ABOUT THIS TASK: Could you copy every line of the data that contains the word "style"?

(Beginning of GIVEN INFORMATION)

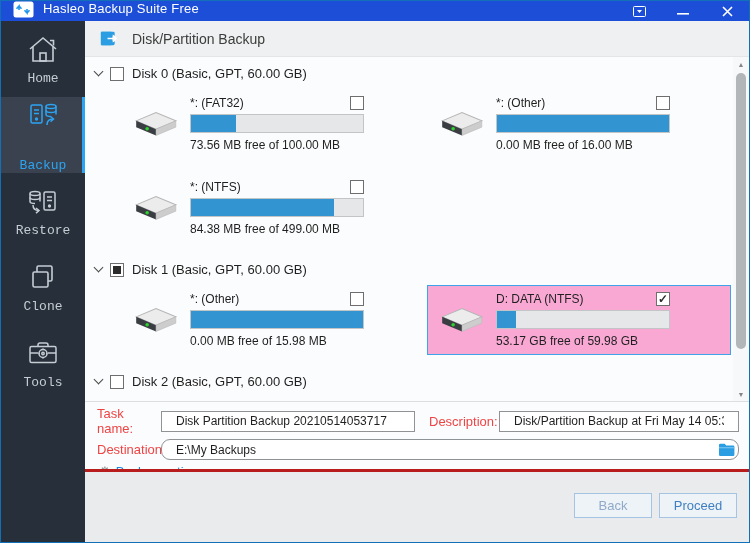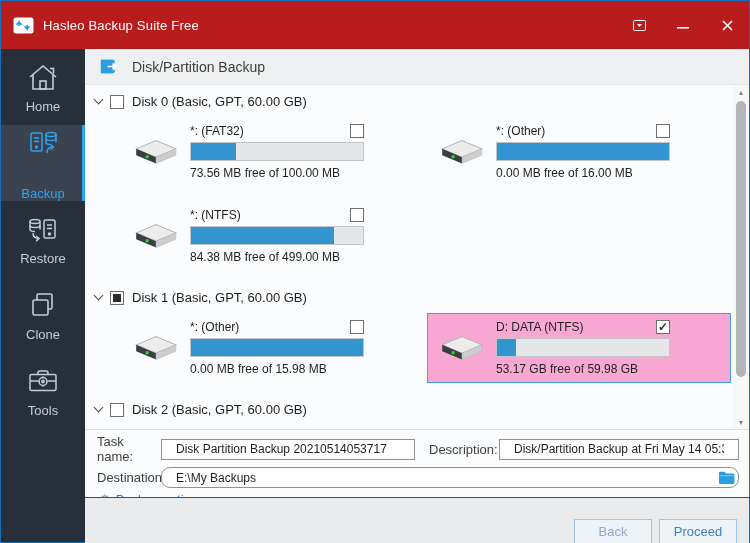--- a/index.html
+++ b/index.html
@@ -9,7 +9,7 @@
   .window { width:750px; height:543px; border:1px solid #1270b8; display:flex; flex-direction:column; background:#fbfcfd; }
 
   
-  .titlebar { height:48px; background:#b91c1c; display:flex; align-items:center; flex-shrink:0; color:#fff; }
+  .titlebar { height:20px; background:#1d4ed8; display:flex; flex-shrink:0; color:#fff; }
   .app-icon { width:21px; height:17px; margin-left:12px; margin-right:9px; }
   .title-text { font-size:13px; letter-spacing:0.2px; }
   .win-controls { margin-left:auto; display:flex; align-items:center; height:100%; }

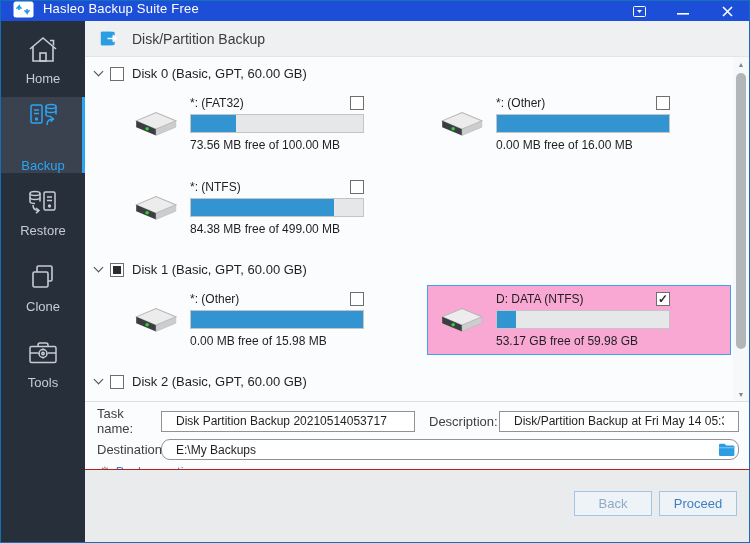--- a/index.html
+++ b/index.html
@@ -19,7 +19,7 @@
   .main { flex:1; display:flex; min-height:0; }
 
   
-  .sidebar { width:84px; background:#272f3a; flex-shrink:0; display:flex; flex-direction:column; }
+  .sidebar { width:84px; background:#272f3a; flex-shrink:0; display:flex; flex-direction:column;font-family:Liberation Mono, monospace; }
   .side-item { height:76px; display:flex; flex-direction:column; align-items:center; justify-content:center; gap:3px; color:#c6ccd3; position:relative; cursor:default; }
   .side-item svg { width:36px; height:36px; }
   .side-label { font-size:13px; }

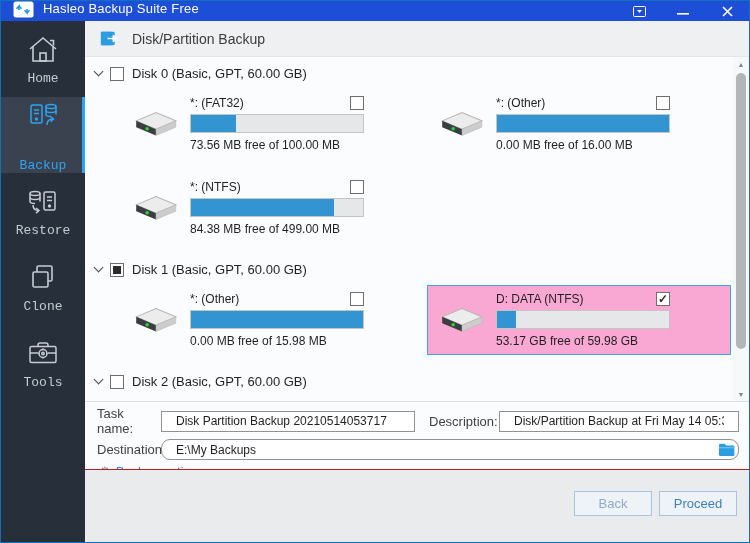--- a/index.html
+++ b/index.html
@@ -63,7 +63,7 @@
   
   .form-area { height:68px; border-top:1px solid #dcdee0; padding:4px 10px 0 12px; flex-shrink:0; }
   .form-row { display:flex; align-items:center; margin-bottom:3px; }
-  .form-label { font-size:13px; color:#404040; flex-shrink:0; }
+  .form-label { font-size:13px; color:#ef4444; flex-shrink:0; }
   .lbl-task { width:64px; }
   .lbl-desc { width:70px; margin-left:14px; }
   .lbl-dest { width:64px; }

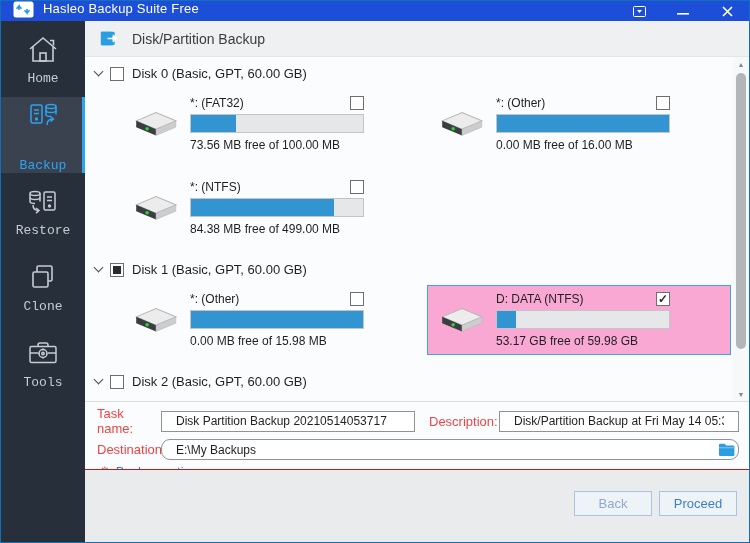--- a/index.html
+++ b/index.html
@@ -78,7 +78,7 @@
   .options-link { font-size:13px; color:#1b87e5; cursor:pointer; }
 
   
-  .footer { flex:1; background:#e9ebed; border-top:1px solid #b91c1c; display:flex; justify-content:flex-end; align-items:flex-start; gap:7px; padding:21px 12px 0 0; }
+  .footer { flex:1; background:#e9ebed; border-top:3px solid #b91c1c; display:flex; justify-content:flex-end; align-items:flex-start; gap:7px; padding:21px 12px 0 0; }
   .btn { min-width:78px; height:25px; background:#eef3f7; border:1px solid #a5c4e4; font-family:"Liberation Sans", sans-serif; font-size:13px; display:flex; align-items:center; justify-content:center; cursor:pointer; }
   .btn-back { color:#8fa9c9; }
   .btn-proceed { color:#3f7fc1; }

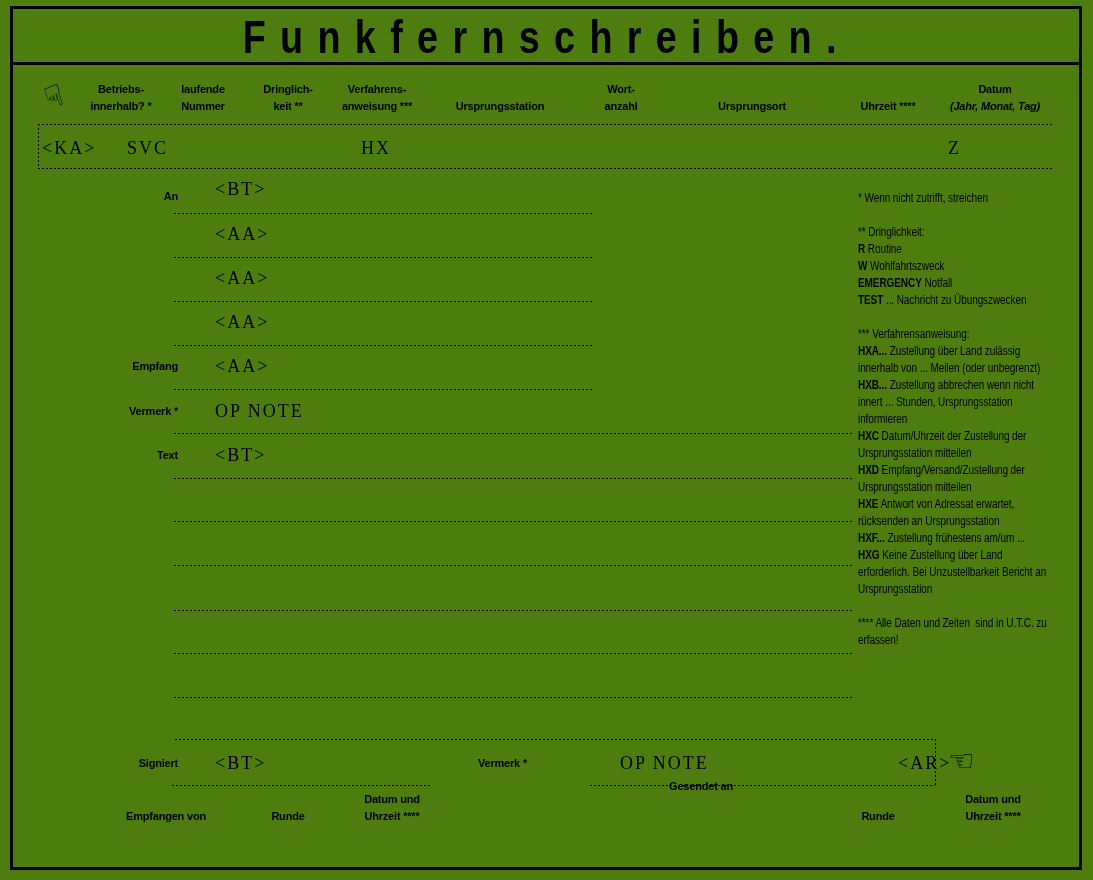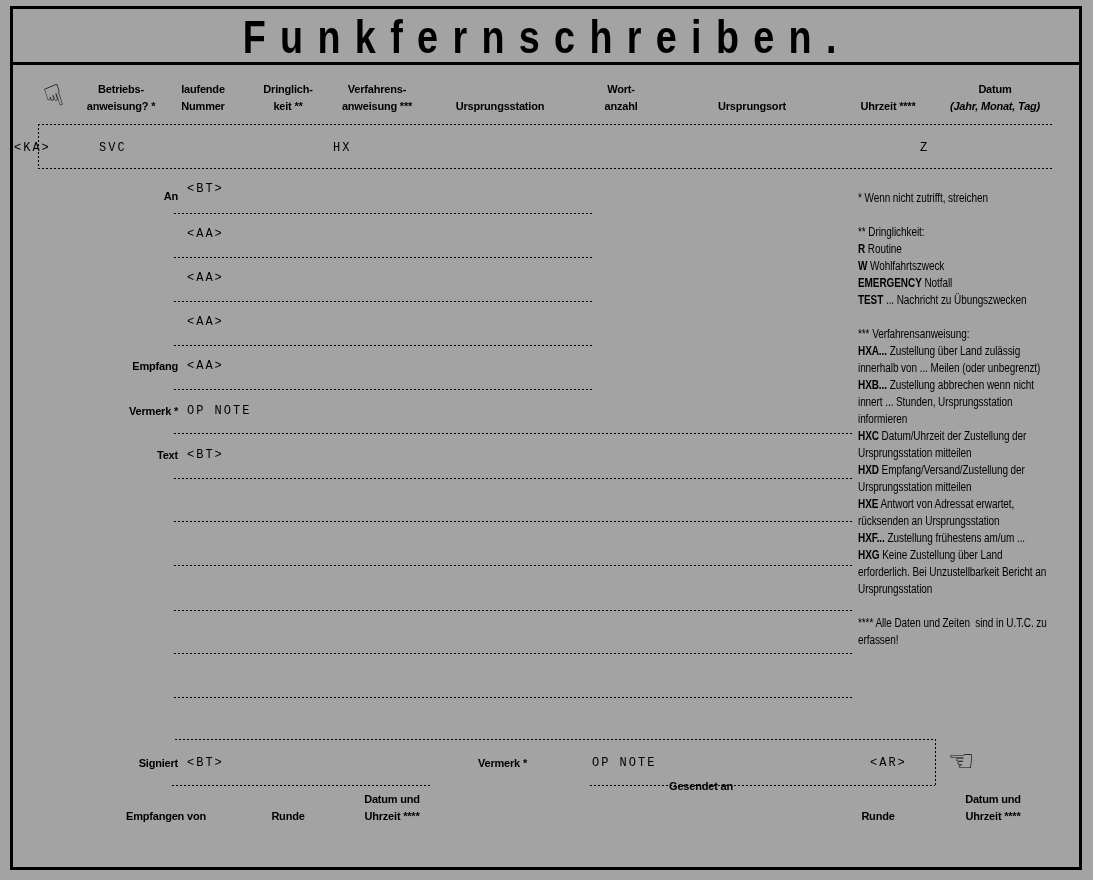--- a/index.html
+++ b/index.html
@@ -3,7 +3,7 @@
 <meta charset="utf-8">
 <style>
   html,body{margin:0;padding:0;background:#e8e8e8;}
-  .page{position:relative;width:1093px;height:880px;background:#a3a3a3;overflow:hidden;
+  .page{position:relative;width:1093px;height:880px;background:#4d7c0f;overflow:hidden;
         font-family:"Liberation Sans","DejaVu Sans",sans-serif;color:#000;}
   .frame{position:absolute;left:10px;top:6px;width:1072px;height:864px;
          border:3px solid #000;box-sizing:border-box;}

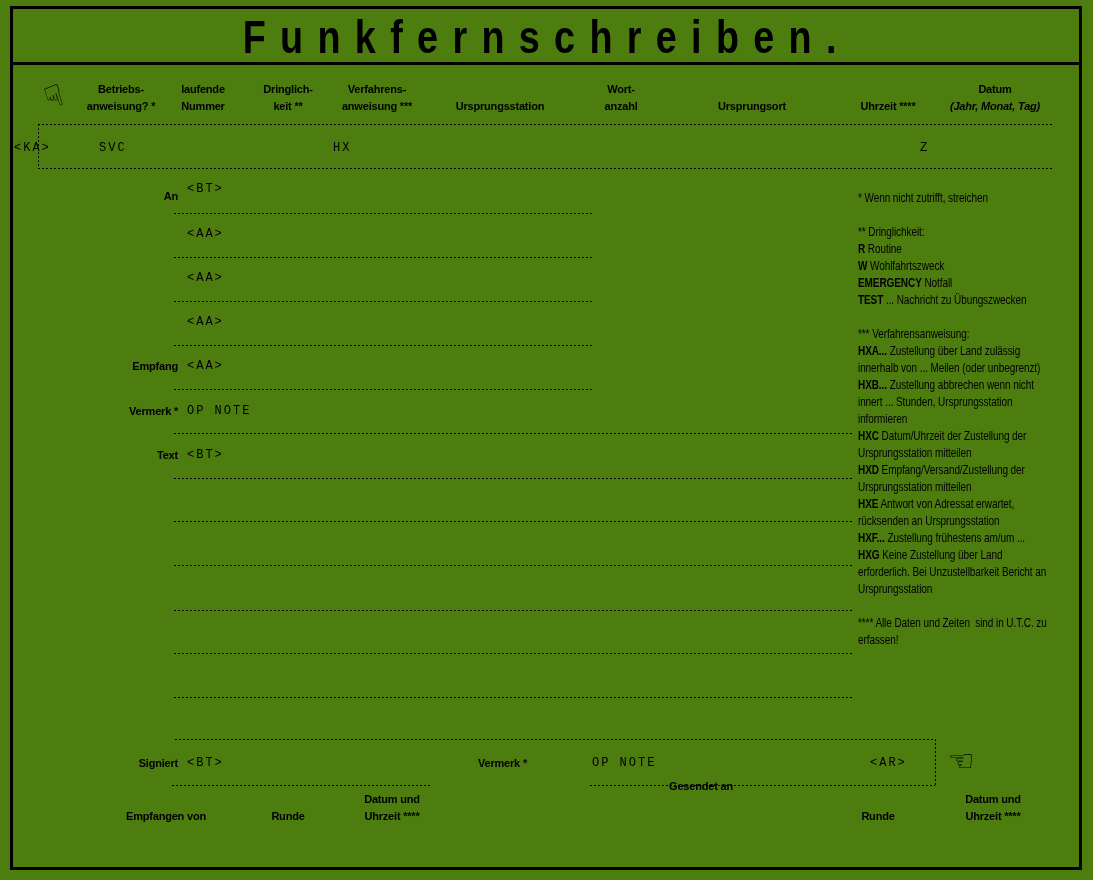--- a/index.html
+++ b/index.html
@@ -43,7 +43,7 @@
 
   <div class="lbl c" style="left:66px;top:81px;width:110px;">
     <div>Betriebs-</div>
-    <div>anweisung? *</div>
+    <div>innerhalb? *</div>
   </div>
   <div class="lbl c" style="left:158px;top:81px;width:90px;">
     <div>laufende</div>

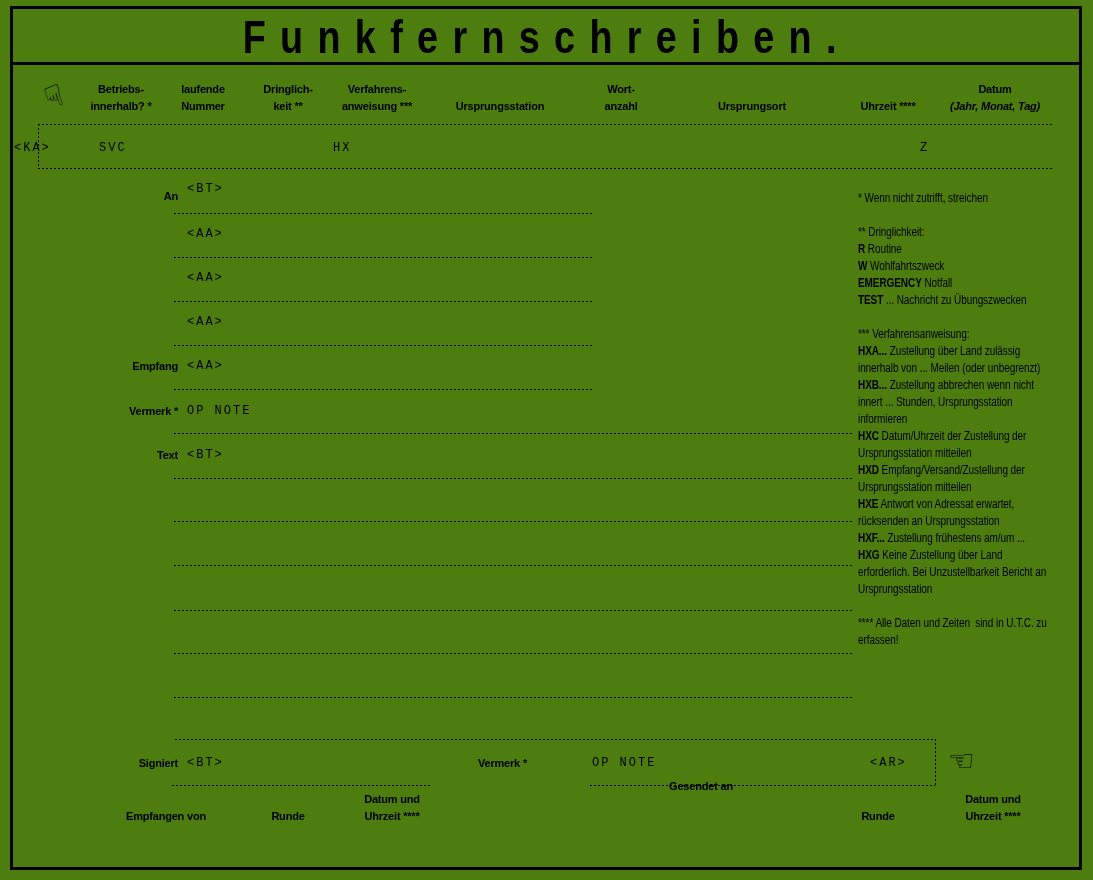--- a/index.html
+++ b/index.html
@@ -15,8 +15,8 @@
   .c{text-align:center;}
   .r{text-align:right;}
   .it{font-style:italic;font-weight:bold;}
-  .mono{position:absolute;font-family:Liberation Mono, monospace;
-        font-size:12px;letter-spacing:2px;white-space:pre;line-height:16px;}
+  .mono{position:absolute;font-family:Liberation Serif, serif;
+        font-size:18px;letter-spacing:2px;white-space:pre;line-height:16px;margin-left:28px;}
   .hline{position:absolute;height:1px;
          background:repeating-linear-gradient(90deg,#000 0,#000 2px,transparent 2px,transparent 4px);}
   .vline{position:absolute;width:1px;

(End of GIVEN INFORMATION)

TASK SOLUTION:
 <style>
   <div class="lbl c" style="left:66px;top:81px;width:110px;">
   <div class="lbl c" style="left:158px;top:81px;width:90px;">
   .it{font-style:italic;font-weight:bold;}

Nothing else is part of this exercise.